*AIM OF THE TASK*
Repeat the records below word for word and omit each image.

*DATA FOR PROCESSING*
>>
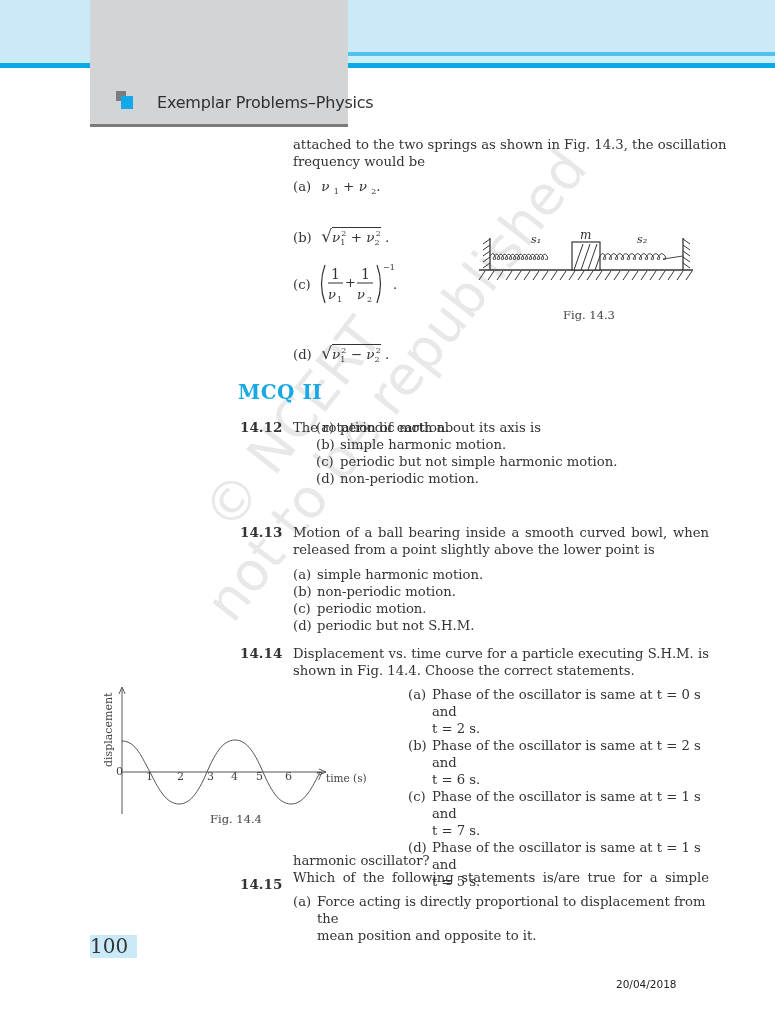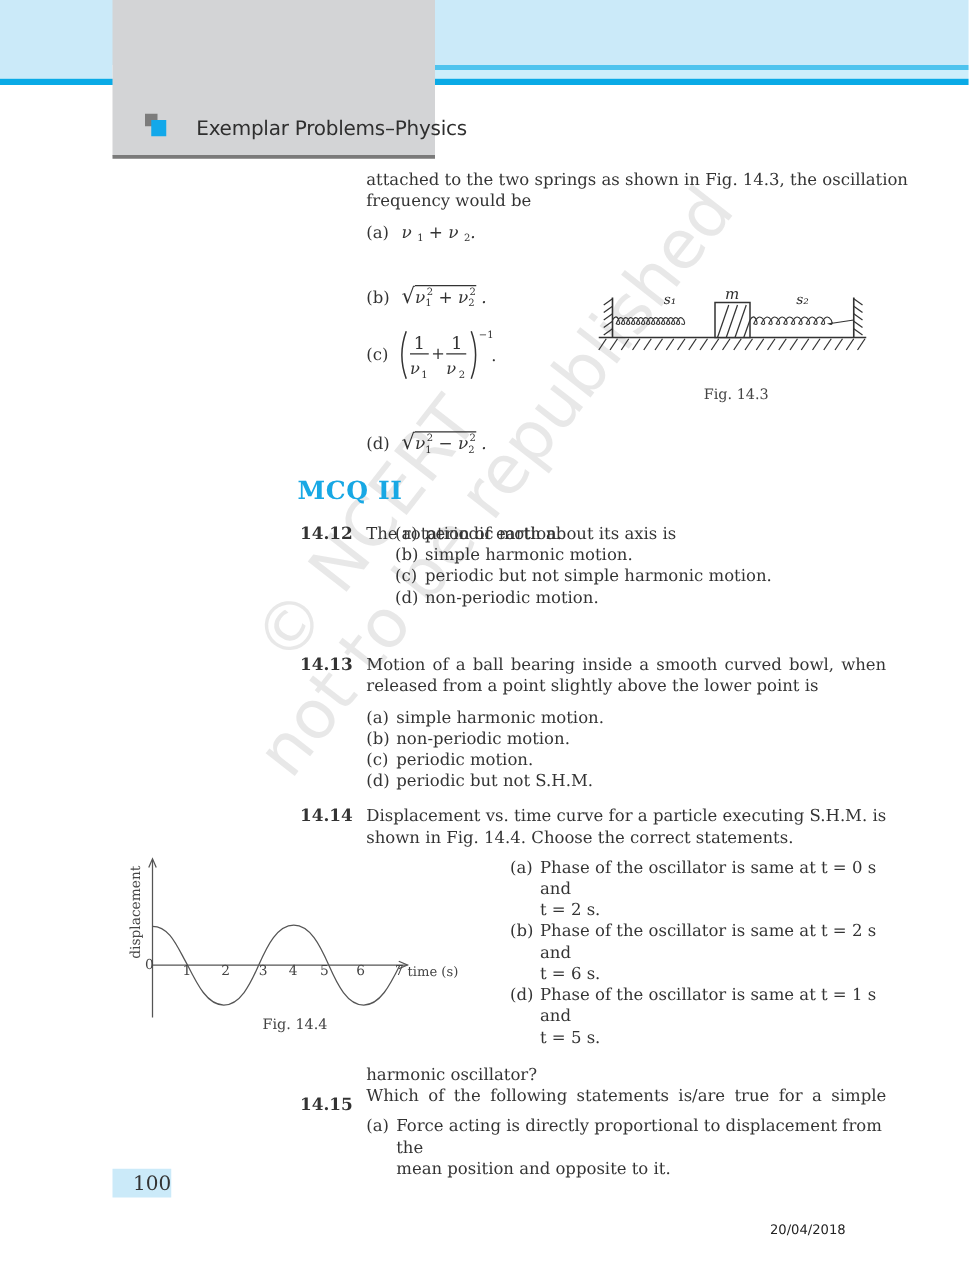--- a/index.html
+++ b/index.html
@@ -211,6 +211,7 @@
 <div class="abs txt" style="left:408px; top:686px; width:302px;">
   <div style="padding-left:24px; text-indent:-24px;"><span class="opt-label" style="text-indent:0">(a)</span><span>Phase of the oscillator is same at t = 0 s and</span><br><span>t = 2 s.</span></div>
   <div style="padding-left:24px; text-indent:-24px;"><span class="opt-label" style="text-indent:0">(b)</span><span>Phase of the oscillator is same at t = 2 s and</span><br><span>t = 6 s.</span></div>
+  <div style="padding-left:24px; text-indent:-24px;"><span class="opt-label" style="text-indent:0">(c)</span><span>Phase of the oscillator is same at t = 1 s and</span><br><span>t = 7 s.</span></div>
   <div style="padding-left:24px; text-indent:-24px;"><span class="opt-label" style="text-indent:0">(d)</span><span>Phase of the oscillator is same at t = 1 s and</span><br><span>t = 5 s.</span></div>
 </div>
 

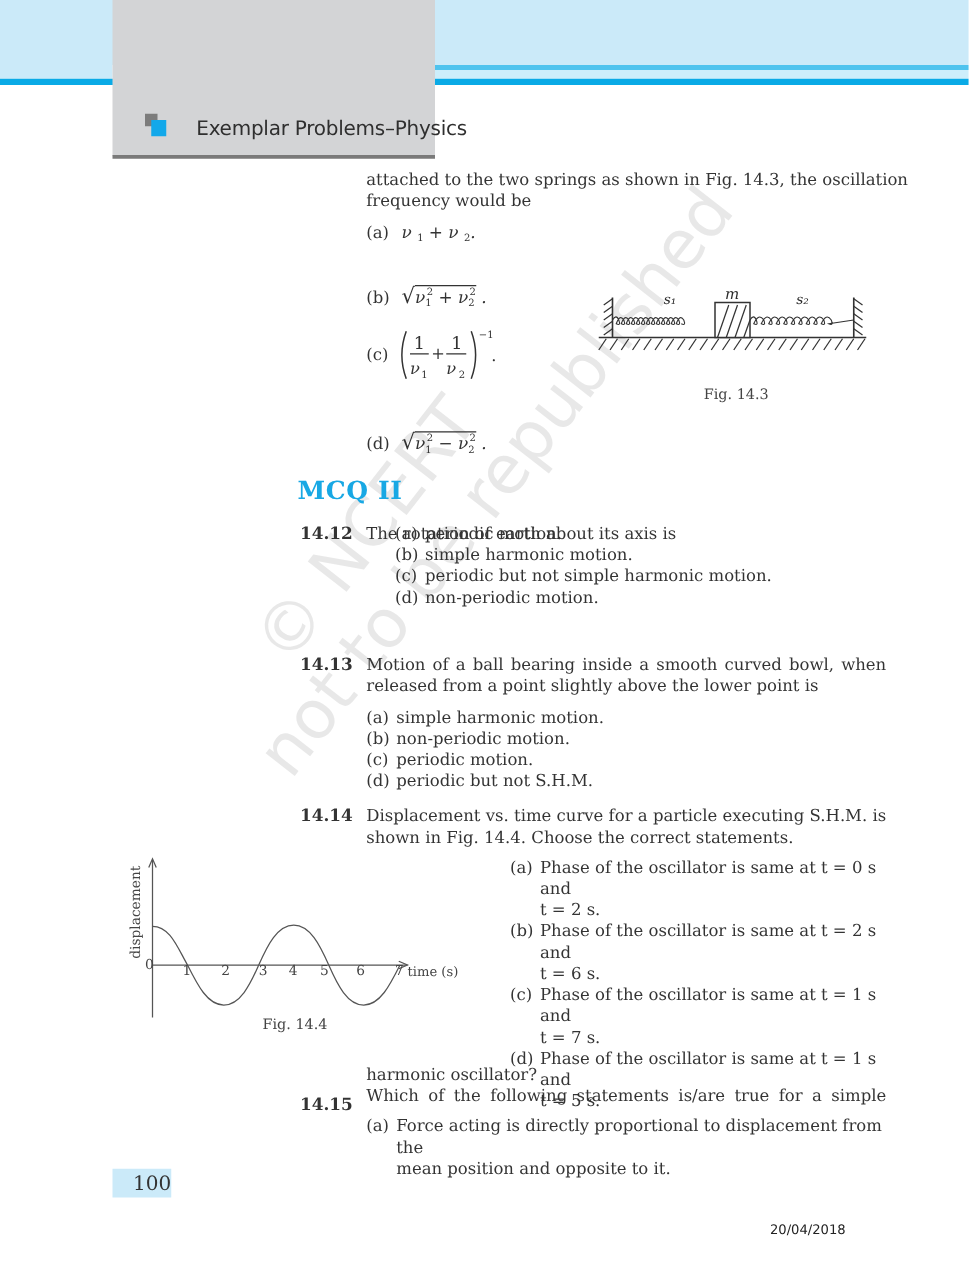--- a/index.html
+++ b/index.html
@@ -31,7 +31,7 @@
   .watermark { left:150px; top:560px; transform:rotate(-52deg); transform-origin:left top; font-family:"DejaVu Sans", sans-serif;
                color:rgba(190,190,190,0.35); font-size:54px; line-height:58px; white-space:nowrap; pointer-events:none; }
 
-  .page-num { left:90px; top:935px; width:47px; height:23px; background:#cbeaf9; font-size:16px; color:#333; text-align:right; line-height:23px; }
+  .page-num { left:90px; top:935px; width:47px; height:23px; background:#cbeaf9; font-size:20px; color:#333; text-align:left; line-height:23px; }
   .date { left:616px; top:978px; font-family:"DejaVu Sans", sans-serif; font-size:10.5px; color:#222; }
   .fig-cap { font-size:11.5px; color:#444; }
 </style>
<<
*TASK SOLUTION*
--- a/index.html
+++ b/index.html
@@ -211,6 +211,7 @@
 <div class="abs txt" style="left:408px; top:686px; width:302px;">
   <div style="padding-left:24px; text-indent:-24px;"><span class="opt-label" style="text-indent:0">(a)</span><span>Phase of the oscillator is same at t = 0 s and</span><br><span>t = 2 s.</span></div>
   <div style="padding-left:24px; text-indent:-24px;"><span class="opt-label" style="text-indent:0">(b)</span><span>Phase of the oscillator is same at t = 2 s and</span><br><span>t = 6 s.</span></div>
+  <div style="padding-left:24px; text-indent:-24px;"><span class="opt-label" style="text-indent:0">(c)</span><span>Phase of the oscillator is same at t = 1 s and</span><br><span>t = 7 s.</span></div>
   <div style="padding-left:24px; text-indent:-24px;"><span class="opt-label" style="text-indent:0">(d)</span><span>Phase of the oscillator is same at t = 1 s and</span><br><span>t = 5 s.</span></div>
 </div>
 

--- a/index.html
+++ b/index.html
@@ -31,7 +31,7 @@
   .watermark { left:150px; top:560px; transform:rotate(-52deg); transform-origin:left top; font-family:"DejaVu Sans", sans-serif;
                color:rgba(190,190,190,0.35); font-size:54px; line-height:58px; white-space:nowrap; pointer-events:none; }
 
-  .page-num { left:90px; top:935px; width:47px; height:23px; background:#cbeaf9; font-size:16px; color:#333; text-align:right; line-height:23px; }
+  .page-num { left:90px; top:935px; width:47px; height:23px; background:#cbeaf9; font-size:20px; color:#333; text-align:left; line-height:23px; }
   .date { left:616px; top:978px; font-family:"DejaVu Sans", sans-serif; font-size:10.5px; color:#222; }
   .fig-cap { font-size:11.5px; color:#444; }
 </style>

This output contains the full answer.